Let’s take the first statement above and make the assumption that it refers to a particular page in a web application. When someone says that the response time is 5 seconds, does it mean that when this user typed in the URL of this page, the browser took 5 seconds to respond? Or does it mean that in an automated test repeatedly accessing this page, the average response time was 5 seconds? Or perhaps, the median response time was 5 seconds?
You get the idea. For some reason, people tend to talk loosely about response times. Without going into details of how to measure the response time (that’s a separate topic), this article will focus on what is a meaningful response time metric.
For purposes of this discussion, let us assume we are measuring the response time of a transaction (which can be anything – web, database, cache etc.) What is the most meaningful measure for the response time of a transaction?
Mean Response Time
This is the most common measure of response time, but alas, usually is the most flawed as well. The mean or average response time simply adds up all the individual response times taken from multiple measurements and divides it by the number of samples to get an average. This may be fine if the measurements are fairly evenly distributed over a narrow range as in Figure 1.
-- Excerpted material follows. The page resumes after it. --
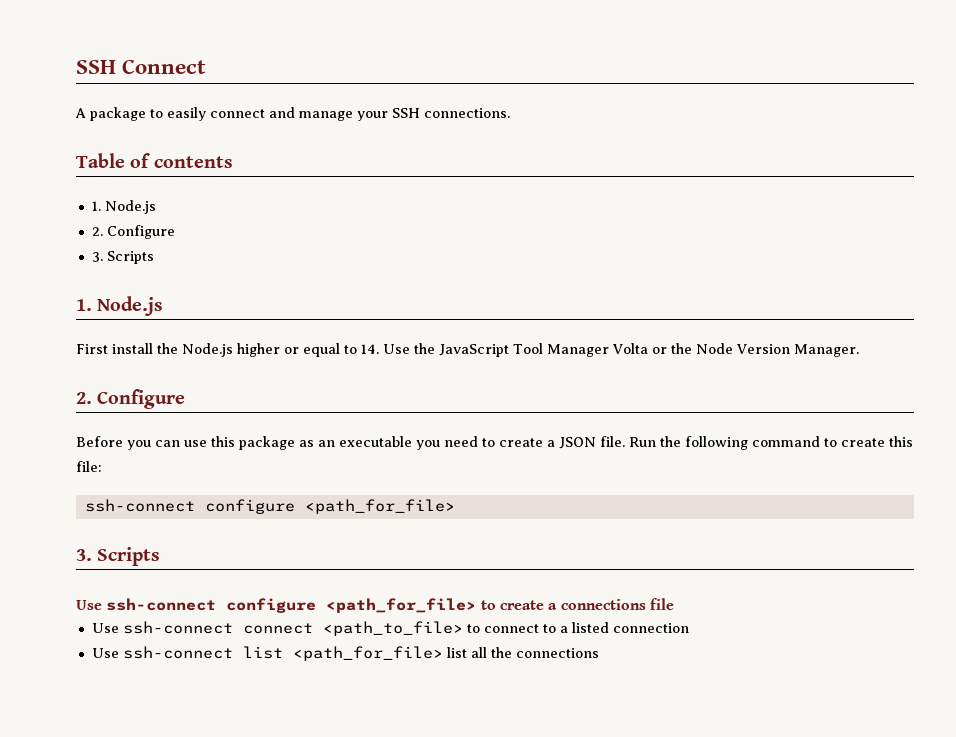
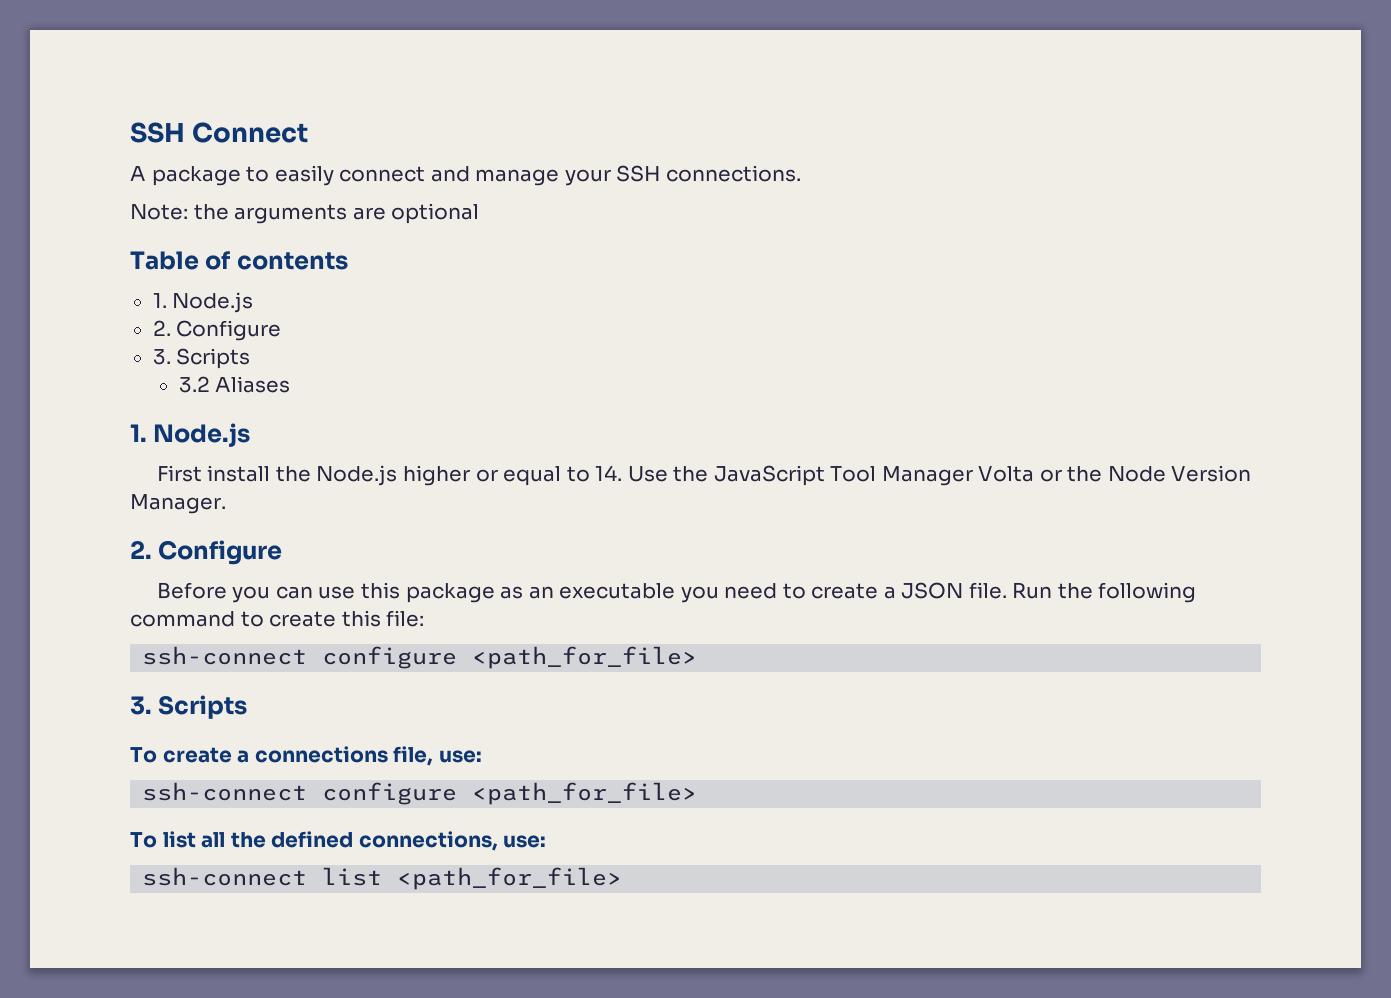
(510, 113) none -> [130,203,480,224] // Note: the arguments are optional
(154, 257) none -> [178,376,291,393] // 3.2 Aliases
[76,598,674,613] [91,621,689,636] [91,646,599,661] Use ssh-connect configure <path_for_file> to create a connections file // Use ssh-connect connect <path_to_file> to connect to a listed connection // Use ssh-connect list <path_for_file> list all the connections -> [130,746,482,766] [142,782,698,805] [130,831,547,851] [142,867,623,890] To create a connections file, use: // ssh-connect configure <path_for_file> // To list all the defined connections, use: // ssh-connect list <path_for_file>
- Figure 1: Steady Response Times
- Figure 2: Varying Response Times
But if the measurements vary quite a bit over a large range like in Figure 2, the average response time is not meaningful. Both figures have the same scale and show response times on the y axis for samples taken over a period of time (x axis).
Median Response Time
If the average is not a good representation of a distribution, perhaps the median is? After all, the median marks the 50th percentile of a distribution. The median is useful when the response times do have a normal distribution but have a few outliers. In this case, the median helps to weed out the outliers.The key here is few outliers. It is important to realize that if 50% of the transactions are within the specified time, that means the remaining 50% have a higher response time. Surely, a response time specification that leaves out half the population cannot be a good measure.
90th or 95th percentile Response Time
In standard benchmarks, it is common to see 90th percentile response times used. The benchmark may specify that the 90th percentile response time of a transaction should be within x seconds. This means that only 10% of the transactions have a response time higher than x seconds and can therefore be a meaningful measure. For web applications, the requirements are usually even higher – after all, if 10% of your users are dissatisfied with the site performance, that could be a significant number of users. Therefore, it is common to see 95th percentile used for SLAs in web applications.
A word of caution – web page response times can vary dramatically if measured at the last mile (i.e. real users computers that are connected via cable or DSL to the internet). Figure 3 shows the distribution of response times for such a measurement.
- Figure 3: Response Time Histogram
It uses the same data as in Figure 2. The mean response time for this data set is 12.9 secs and the median is even lower at 12.3 secs. Clearly neither of these measures covers any significant range of the actual response times. The 90th percentile is 17.3 and the 95th is 18.6. These are much better measures for the response time of this distribution and will work better as the SLA.
To summarize, it is important to look at the distribution of response times before attempting to define an SLA. Like many other metrics, a one size fits all approach does not work. Response time measurements on the server side tend to vary a lot less than on the client. A 90th or 95th percentile response time requirement is a good choice to ensure that the vast majority of clients are covered.